FORTY CENTURIES OF INK
OR
A CHRONOLOGICAL NARRATIVE CONCERNING INK AND ITS BACKGROUNDS
INTRODUCING INCIDENTAL OBSERVATIONS AND DEDUCTIONS, PARALLELS OF TIME AND COLOR PHENOMENA, BIBLIOGRAPHY, CHEMISTRY, POETICAL EFFUSIONS, CITATIONS, ANECDOTES AND CURIOSA TOGETHER WITH SOME EVIDENCE RESPECTING THE EVANESCENT CHARACTER OF MOST INKS OF TO-DAY AND AN EPITOME OF CHEMICO-LEGAL INK.
BY DAVID N. CARVALHO
PREFACE.
The unfortunate conditions surrounding the almost universal use of the oddly named commercial and with few exceptions record inks, and the so-called modern paper, is the motive for the writing of this book. The numerous color products of coal tar, now so largely employed in the preparation of ink, and the worse material utilized in the manufacture of the hard- finished writing papers, menace the future preservation of public and other records. Those who occupy official position and who can help to ameliorate this increasing evil, should begin to do so without delay.
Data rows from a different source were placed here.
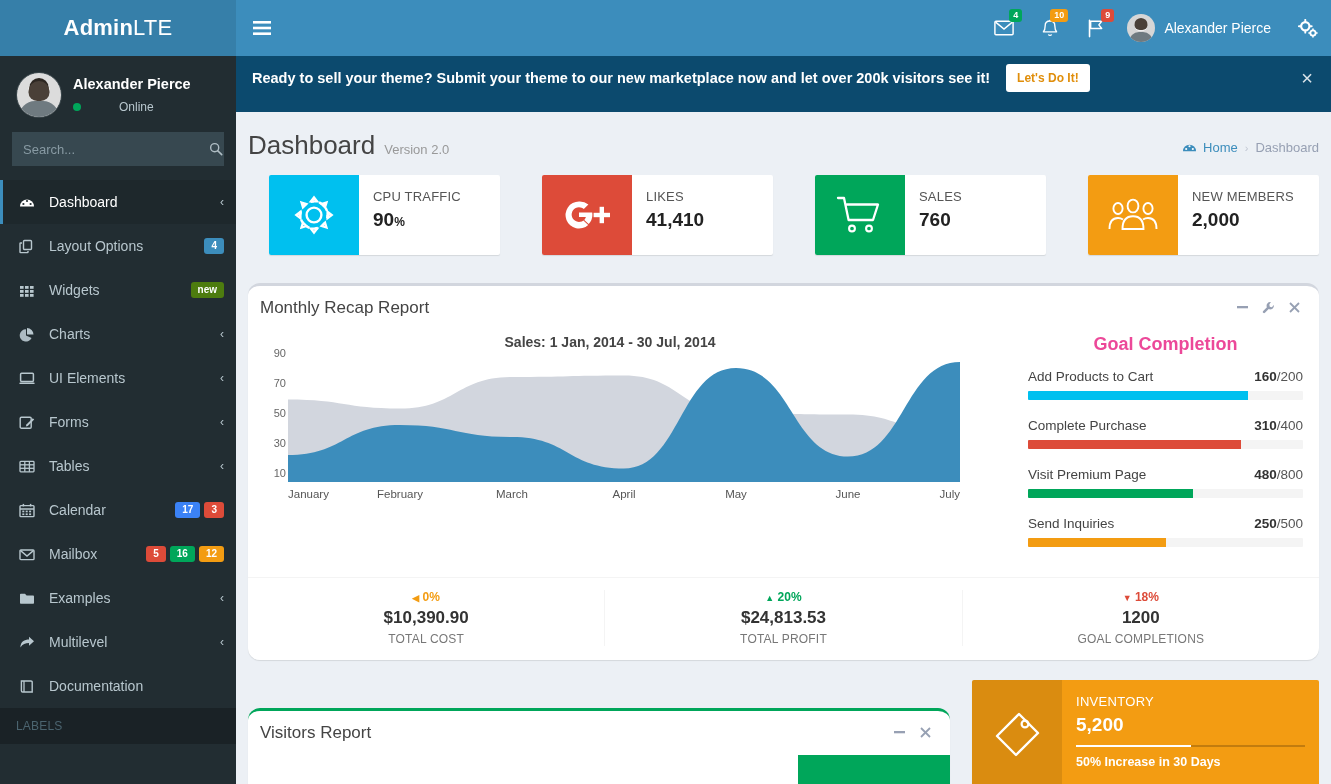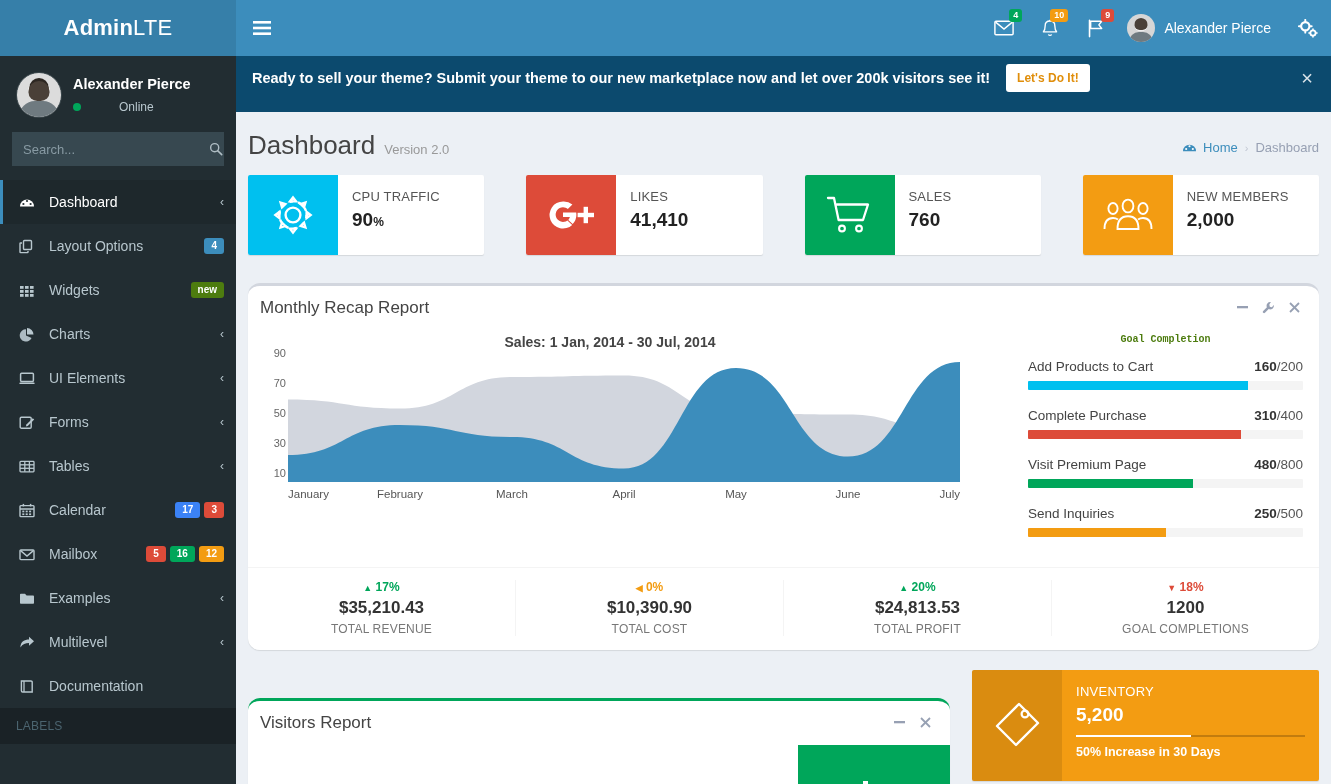"CPU TRAFFIC" #infoboxes { margin-left: none -> 21px }
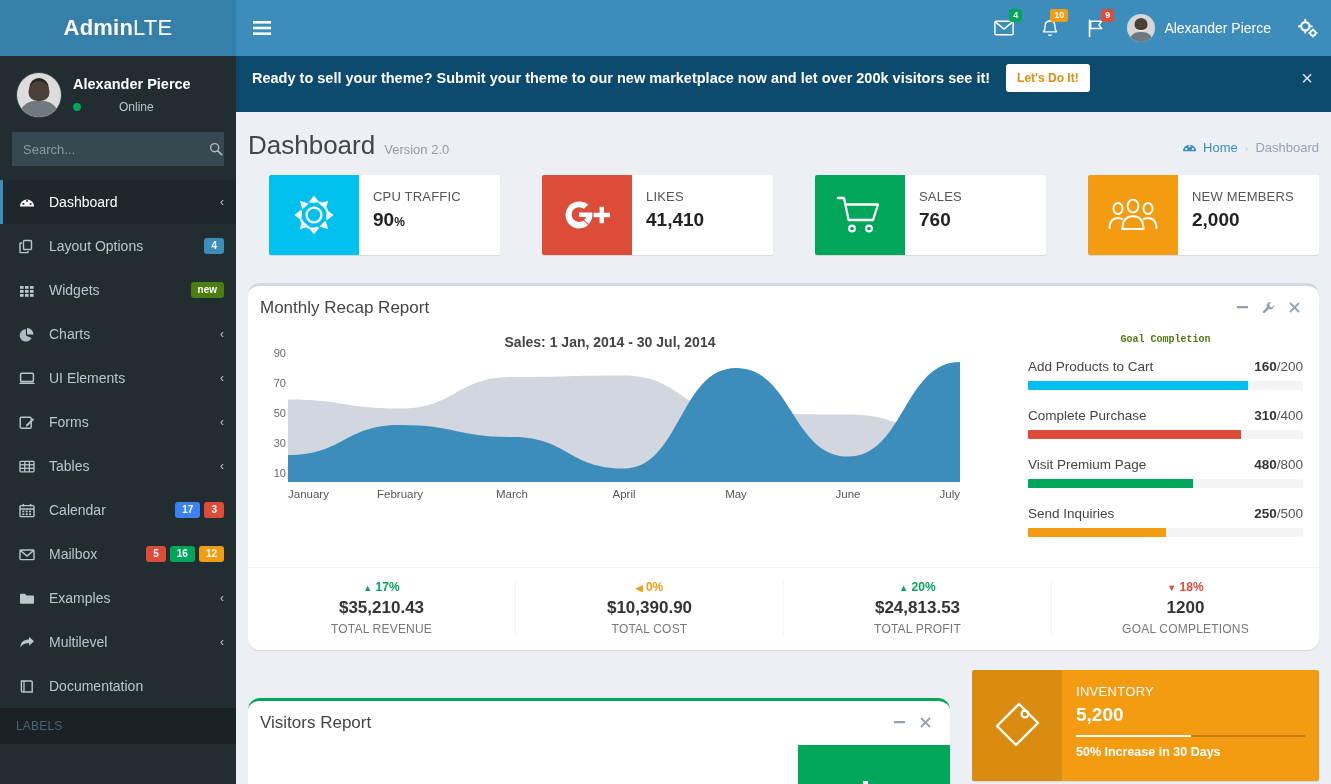"Goal Completion" #goaltitle { color: #4d7c0f -> #ec4899; font-family: Liberation Mono, monospace -> none; font-size: 10px -> 18px }
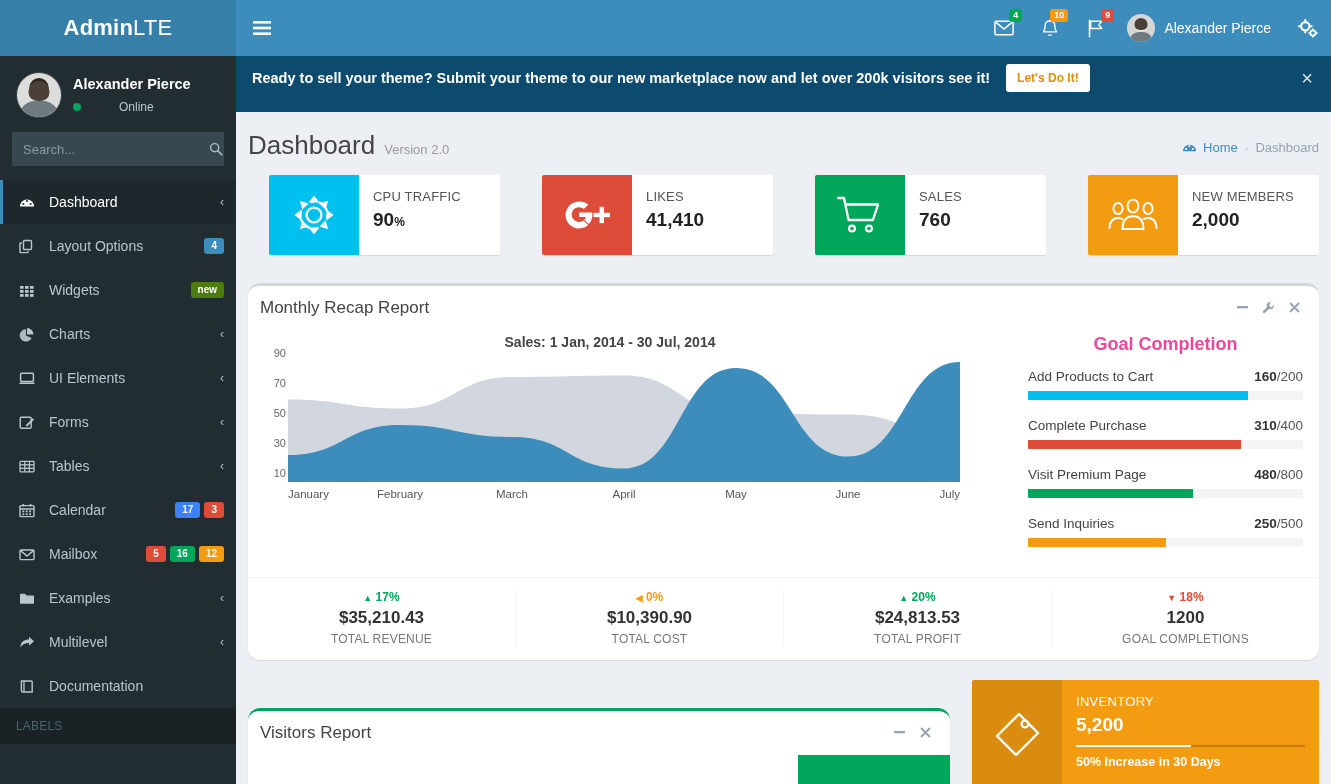"▲ 17%" div.stat { html: <div> <div><span>▲</span> 17%</div> <div>$35,210.43</div> <div>TOTAL REVENUE</div> </div> -> none }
Abroad England, Germany and France and at home Massachusetts and Connecticut have sought to modify these conditions by legislation and our National Treasury Department only last year, in establishing a standard for its ink, gives official recognition of these truths.
There is no "History of Ink;" but of ink history there is a wealth of material, although historians have neglected to record information about the very substance by which they sought to keep and transmit the chronicles they most desired to preserve. From the beginning of the Christian era to the present day, "Ink" literature, exclusive of its etymology, chemical formulas, and methods of manufacture, has been confined to brief statements in the encyclopedias, which but repeat each other. A half dozen original articles, covering only some particular branch together with a few treatises more general in their ramifications of the subject, can also be found. Seventy lines about "writing ink" covering its history for nearly four thousand years is all that is said in "The Origin and Progress of Handwriting," a revised book of hundreds of pages of Sir Thomas Astle, London, 1876, and once deemed the very highest authority.